▸ **What to do**: Only the lines holding the word "ffffff" are wanted; copy each of them from the listing.

▸ **Materials provided**:
————————
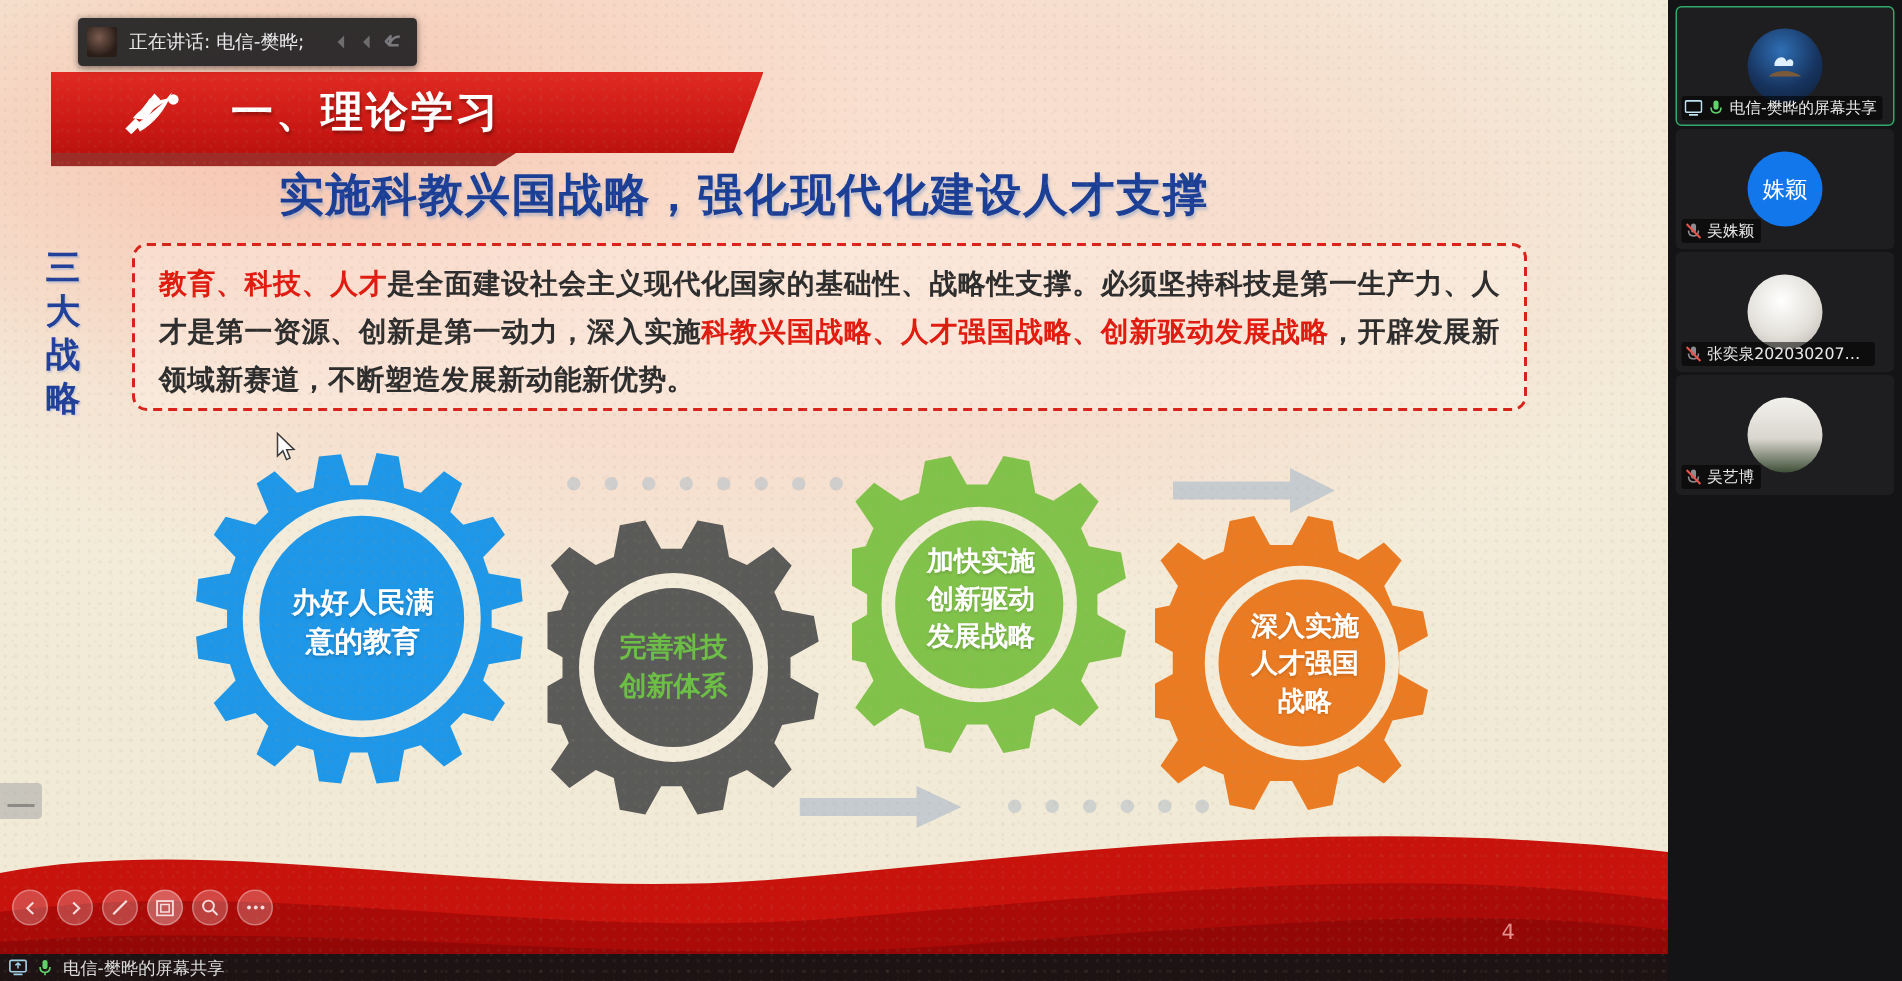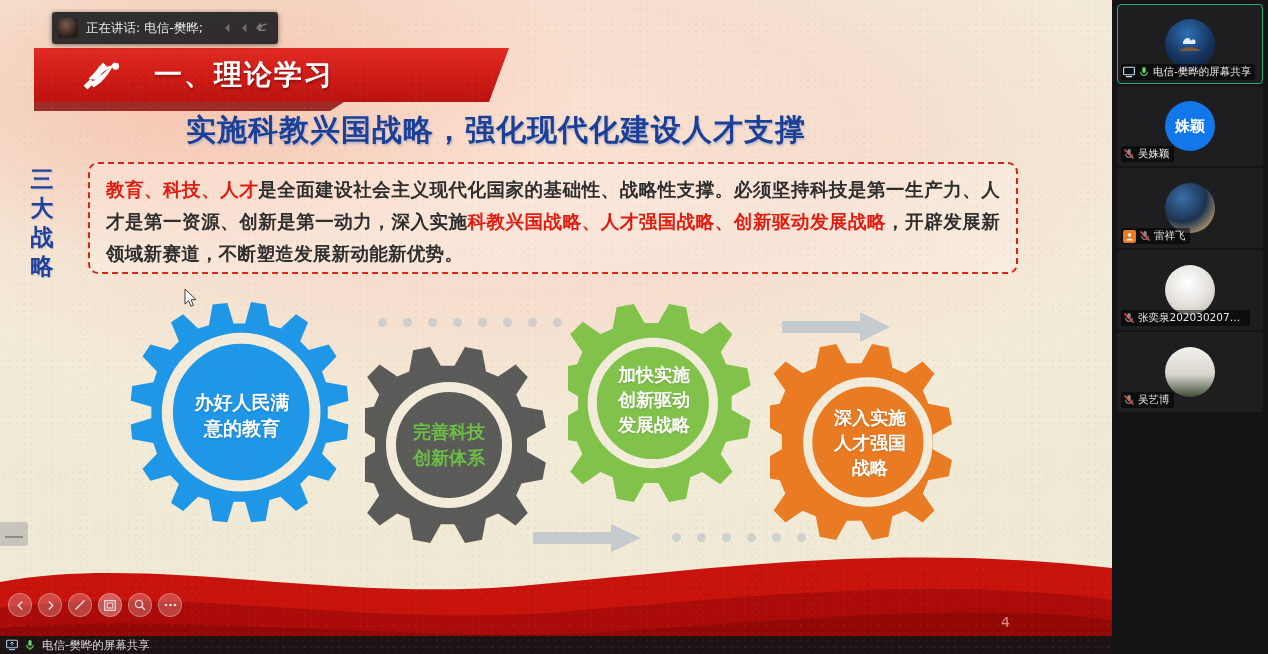--- a/index.html
+++ b/index.html
@@ -179,7 +179,7 @@
   .ptile-av{
     width:50px; height:50px; border-radius:50%; overflow:hidden;
     display:flex; align-items:center; justify-content:center;
-    font-size:15px; font-weight:bold; color:#fff;
+    font-size:15px; font-weight:normal; color:#fff;
   }
   .ptile-name{
     position:absolute; left:3px; bottom:3px; max-width:140px;

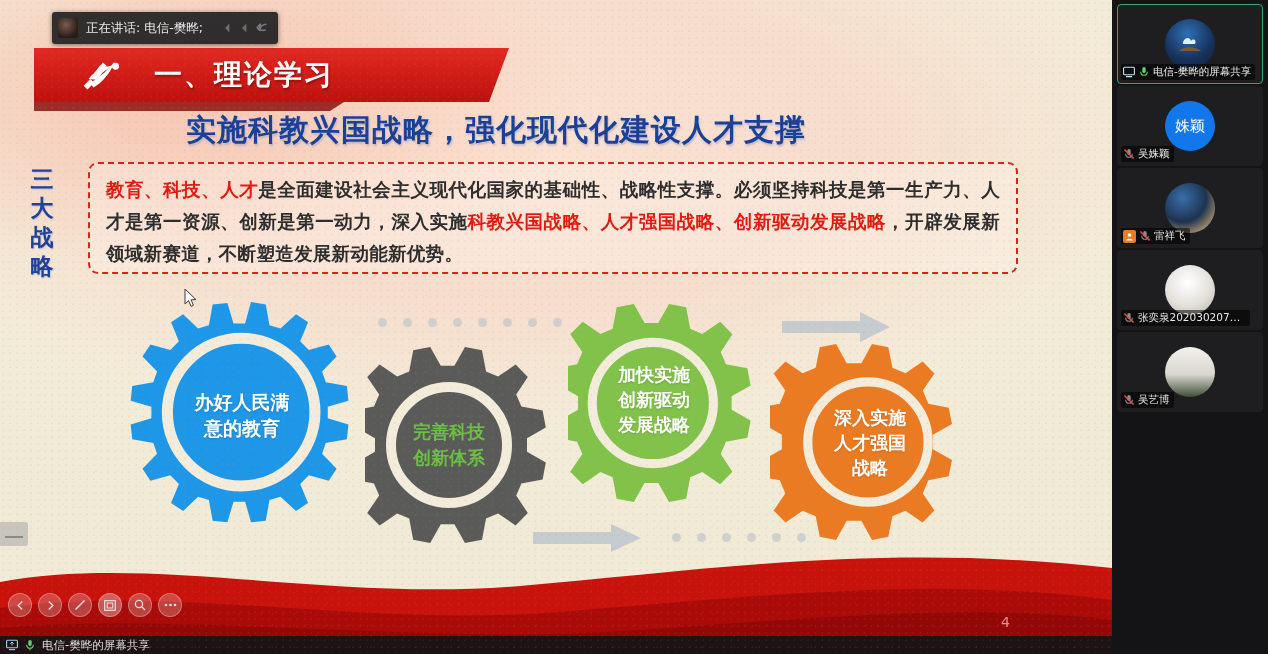--- a/index.html
+++ b/index.html
@@ -446,47 +446,30 @@
       </div>
     </div>
 
+
+
+
+
     <div class="ptile">
-      <div class="ptile-av" style="background:radial-gradient(circle at 35% 30%, #3a6ea8 0%, #1d3350 50%, #c0a070 85%);"></div>
+      <div class="ptile-av" style="background:radial-gradient(circle at 45% 35%, #ffffff 0%, #e3e0da 55%, #b5b0a7 100%);"></div>
       <div class="ptile-name">
-        <div class="badge-host">
-          <svg width="9" height="9" viewBox="0 0 9 9">
-              <circle cx="4.5" cy="3" r="1.8" fill="#fff"></circle>
-              <path d="M1 8.6 C1 6 8 6 8 8.6 Z" fill="#fff"></path>
-            </svg>
-        </div>
         <svg class="ico-sm" viewBox="0 0 12 12">
           <rect x="4.3" y="1" width="3.4" height="6" rx="1.7" fill="#8d8d91"></rect>
           <path d="M2.7 5.7 C2.7 8.3 4.1 9.3 6 9.3 C7.9 9.3 9.3 8.3 9.3 5.7" fill="none" stroke="#8d8d91" stroke-width="1.1"></path>
           <path d="M1.4 1.4 L10.6 10.6" stroke="#e8534c" stroke-width="1.4"></path>
         </svg>
-        <span class="nm">雷祥飞</span>
-      </div>
-    </div>
-
-
-
+        <span class="nm">张奕泉2020302074电子…</span>
+      </div>
+    </div>
 
     <div class="ptile">
-      <div class="ptile-av" style="background:radial-gradient(circle at 45% 35%, #ffffff 0%, #e3e0da 55%, #b5b0a7 100%);"></div>
+      <div class="ptile-av" style="background:linear-gradient(180deg,#f3f1ec 0%, #d9d6ce 55%, #3f4f38 100%);"></div>
       <div class="ptile-name">
         <svg class="ico-sm" viewBox="0 0 12 12">
           <rect x="4.3" y="1" width="3.4" height="6" rx="1.7" fill="#8d8d91"></rect>
           <path d="M2.7 5.7 C2.7 8.3 4.1 9.3 6 9.3 C7.9 9.3 9.3 8.3 9.3 5.7" fill="none" stroke="#8d8d91" stroke-width="1.1"></path>
           <path d="M1.4 1.4 L10.6 10.6" stroke="#e8534c" stroke-width="1.4"></path>
         </svg>
-        <span class="nm">张奕泉2020302074电子…</span>
-      </div>
-    </div>
-
-    <div class="ptile">
-      <div class="ptile-av" style="background:linear-gradient(180deg,#f3f1ec 0%, #d9d6ce 55%, #3f4f38 100%);"></div>
-      <div class="ptile-name">
-        <svg class="ico-sm" viewBox="0 0 12 12">
-          <rect x="4.3" y="1" width="3.4" height="6" rx="1.7" fill="#8d8d91"></rect>
-          <path d="M2.7 5.7 C2.7 8.3 4.1 9.3 6 9.3 C7.9 9.3 9.3 8.3 9.3 5.7" fill="none" stroke="#8d8d91" stroke-width="1.1"></path>
-          <path d="M1.4 1.4 L10.6 10.6" stroke="#e8534c" stroke-width="1.4"></path>
-        </svg>
         <span class="nm">吴艺博</span>
       </div>
     </div>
————————
▸ **Written response**:
+      <div class="ptile-av" style="background:radial-gradient(circle at 45% 35%, #ffffff 0%, #e3e0da 55%, #b5b0a7 100%);"></div>
-      <div class="ptile-av" style="background:radial-gradient(circle at 45% 35%, #ffffff 0%, #e3e0da 55%, #b5b0a7 100%);"></div>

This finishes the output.